Defying logic, the shares plunged more than 12% on Monday after the lender released first-quarter financial results, which revealed yet another quarter of record performance. The company boasted about generating its eighth-consecutive quarter of record adjusted net revenue, growing 43% over Q1 last year. (See Finpedia’s deep dive on the company here.)
SoFi generated adjusted net revenue of $460.16 million compared to a consensus expectation of $440 million. Adjusted EBITDA profits expanded significantly over the year to 75.69 million, almost double market forecasts of $41 million.
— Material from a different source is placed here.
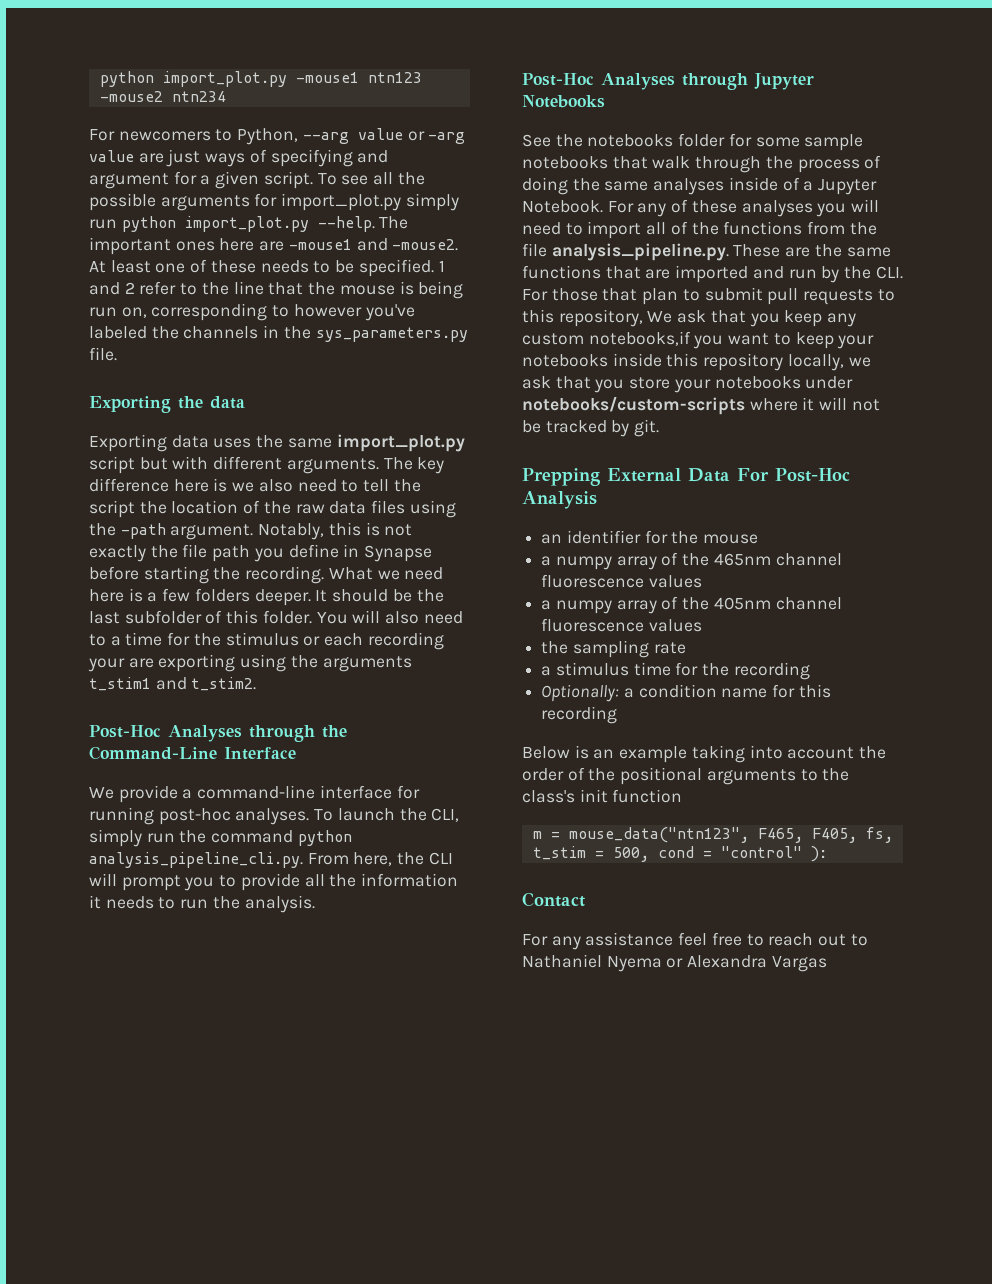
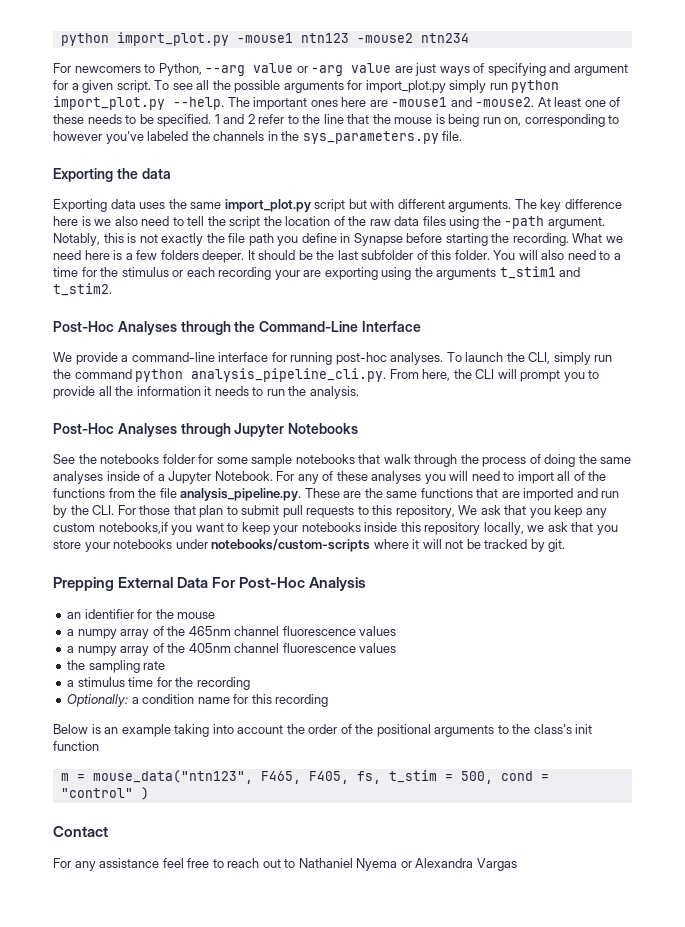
[810,846,827,862] ): -> [140,787,149,800] )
At the group’s bottom line, net losses narrowed by 69% from $110.36 million in Q1 of 2022 down to a loss of $34.42 million or 5 cents per share. The EPS figure was above the range of analyst estimates which averaged a loss of 8 cents per share.
A chart from Fintel’s Earnings Surprise data shows the quarterly performance versus analyst expectations. The chart highlights that earnings surprises have not been common in recent quarters which correlates to a stock price that despite its ups and downs, has otherwise traded sideways.
Record Print
All three of SoFi’s business segments — Lending, Technology Platform, and Financial Services — contributed to the company’s overall record print.
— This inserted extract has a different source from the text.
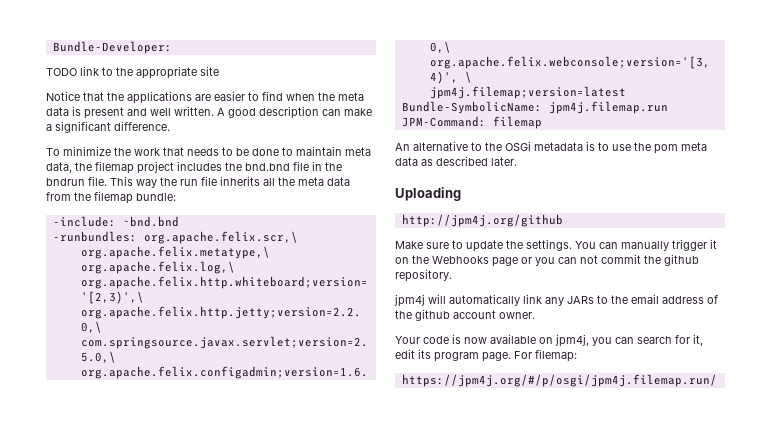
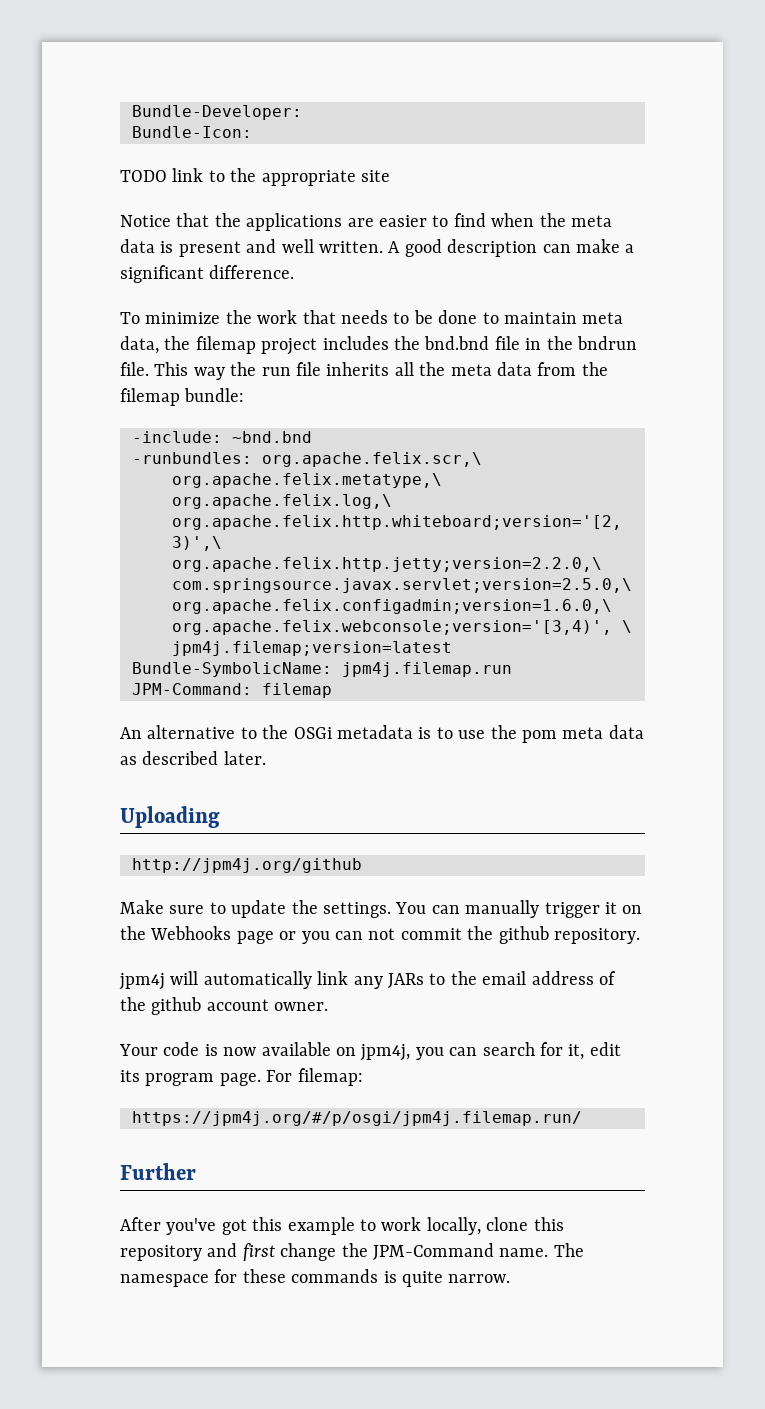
(172, 47) none -> [132,126,252,138] // Bundle-Icon:
(717, 380) none -> [120,1163,196,1180] [120,1217,564,1235] [120,1243,584,1261] [120,1269,511,1287] // Further // After you've got this example to work locally, clone this repository and first change the JPM-Command name. The namespace for these commands is quite narrow.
CEO Anthony Noto stated “Our strong momentum in member, product and cross-buy adds, along with improving operating efficiency, reflects the benefits of our broad product suite and unique Financial Services Productivity Loop (FSPL) strategy.”
SoFi gained over 433,000 new members during the quarter, ending with nearly 5.7 million total members, representing a year-over-year increase of 46%. The company also added nearly 660,000 new products during the quarter, growing 46% over the year.
Sales and marketing expenses as a percent of revenue declined ~100 basis points sequentially and approximately 475 basis points year-over-year, showing the improving operational momentum towards break even.
SoFi’s total deposits grew by a record $2.7 billion, up 37% during the quarter to $10 billion at quarter-end, with 90% of SoFi Money deposits coming from direct deposit members, given the turmoil in the banking sector. With the launch of FDIC insurance of up to $2 million, 97% of SoFi’s deposits were insured at quarter-end.
The deposit funding gives SoFi more of an ability to capture more net interest margin spread over accounts.
A chart from Fintel’s Financial Metrics and Ratios page for SOFI stock shows how the company is generating growing income from financing activities relating to net interest margins.
Higher loan balances and net interest margin expansion drove strong growth in net interest income in the segment.
Strong contributions from Technisys helped the technology platform segment post 28% revenue growth over the year. Management said that contribution profit was lower because of higher employee-related costs including and increased investment spending in the platform.
Analyst See Upside
Oppenheimer analyst Dominick Gabriele thinks the stock sell-off was likely related to the guidance for flat Tech Platforms segment revenue for the next nine months, coming at a time when valuations are so important.
The analyst thinks that SOFI had a great quarter with solid execution being able to absorb several revenue headwinds while raising guidance. Oppenheimer sees limited downside to shares now after the decline and kept its ‘outperform’ call on the stock and $7 target price.
Meanwhile, the analyst team at Goldman Sachs told clients on Monday that they expect SOFI stock to trade higher on the beat and improved guidance.
Fintel’s consensus target price of $8.03 suggests the market thinks SOFI shares could rise 47% over the next year.